▶ Your instructions
Check every line below for the word "nowrap" and copy each one that has it.

Web interface edit records
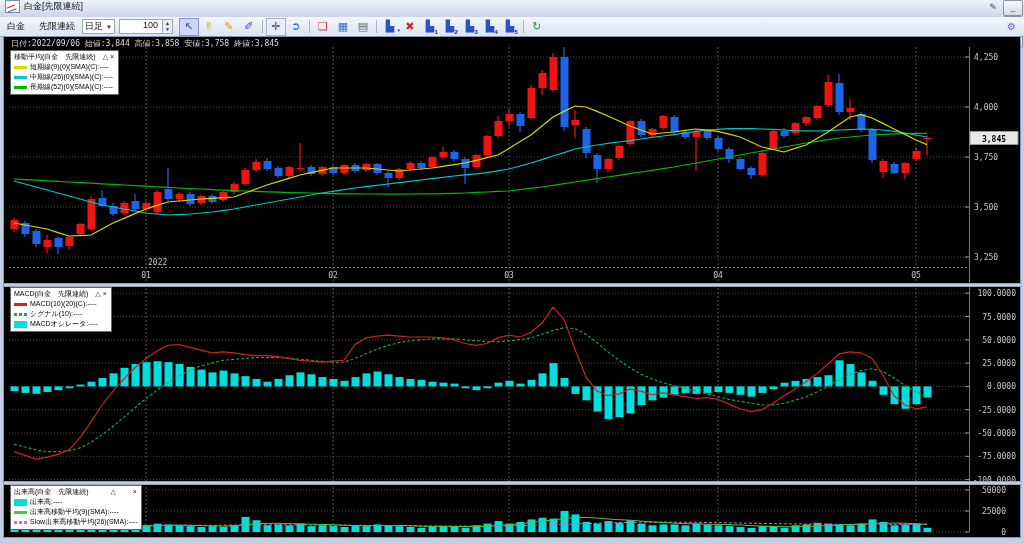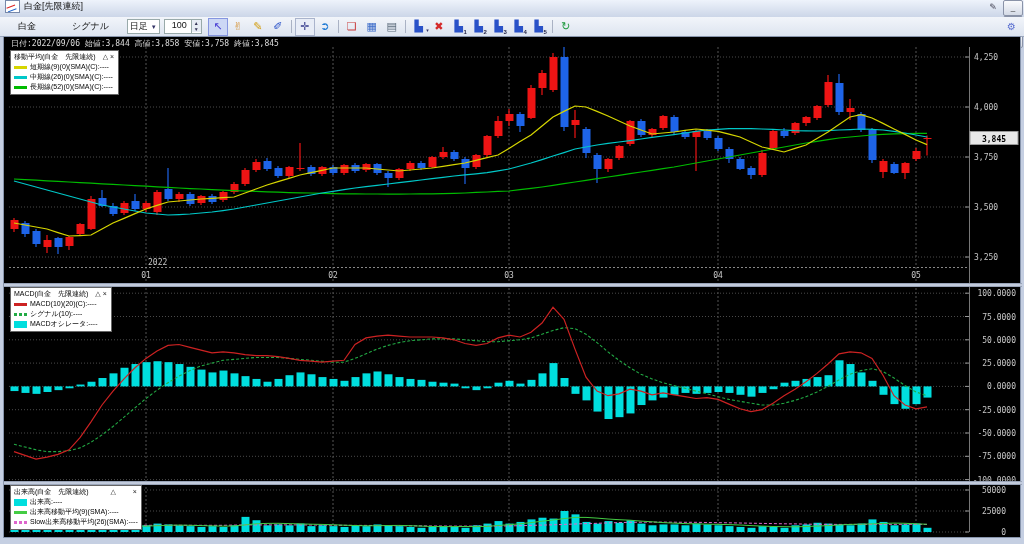--- a/index.html
+++ b/index.html
@@ -24,7 +24,7 @@
   #toolbar{position:absolute;left:0;top:17px;width:1024px;height:19px;
     background:linear-gradient(#f2f5fa,#dde4f0);border-bottom:1px solid #9aa6bc;
     display:flex;align-items:center;font-size:9px;color:#111;}
-  #toolbar .lbl{margin:0 18px;white-space:nowrap;}
+  #toolbar .lbl{margin:0 7px;white-space:nowrap;}
   .drop{display:flex;align-items:center;border:1px solid #9aa;background:#fff;
     padding:0 2px;height:13px;margin-right:4px;}
   .drop .arr{font-size:6px;margin-left:3px;color:#336;}

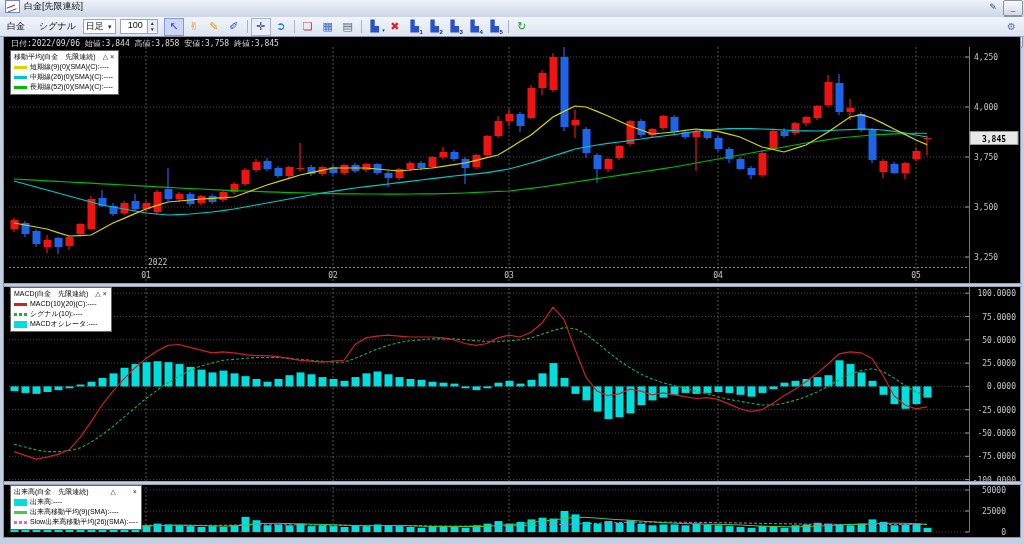--- a/index.html
+++ b/index.html
@@ -83,7 +83,7 @@
 
   <div id="toolbar">
     <span class="lbl">白金</span>
-    <span class="lbl">シグナル</span>
+    <span class="lbl">先限連続</span>
     <span class="drop">
       <span>日足</span>
       <span class="arr">▼</span>

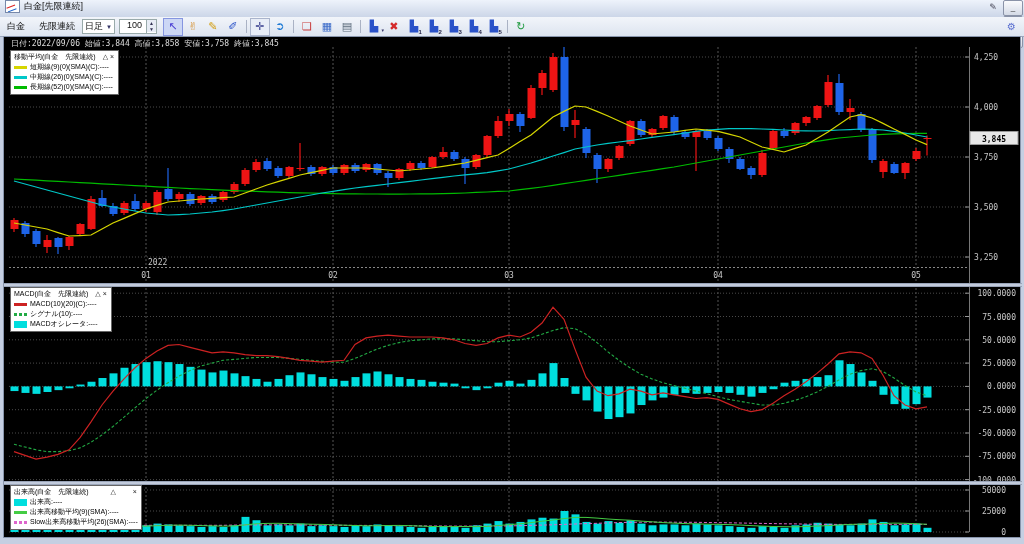--- a/index.html
+++ b/index.html
@@ -29,7 +29,7 @@
     padding:0 2px;height:13px;margin-right:4px;}
   .drop .arr{font-size:6px;margin-left:3px;color:#336;}
   .spin{display:flex;align-items:stretch;height:13px;border:1px solid #9aa;background:#fff;margin-right:6px;}
-  .spin .val{padding:0 4px;min-width:18px;text-align:right;}
+  .spin .val{padding:0 4px;min-width:18px;text-align:right;margin-left:16px;}
   .spin .btns{display:flex;flex-direction:column;border-left:1px solid #9aa;}
   .spin .btns span{font-size:5px;line-height:6px;padding:0 2px;background:#e7ecf5;color:#335;}
   #toolbar-icons{display:flex;align-items:center;}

▶ Solution to this exercise
-  #toolbar .lbl{margin:0 18px;white-space:nowrap;}
+  #toolbar .lbl{margin:0 7px;white-space:nowrap;}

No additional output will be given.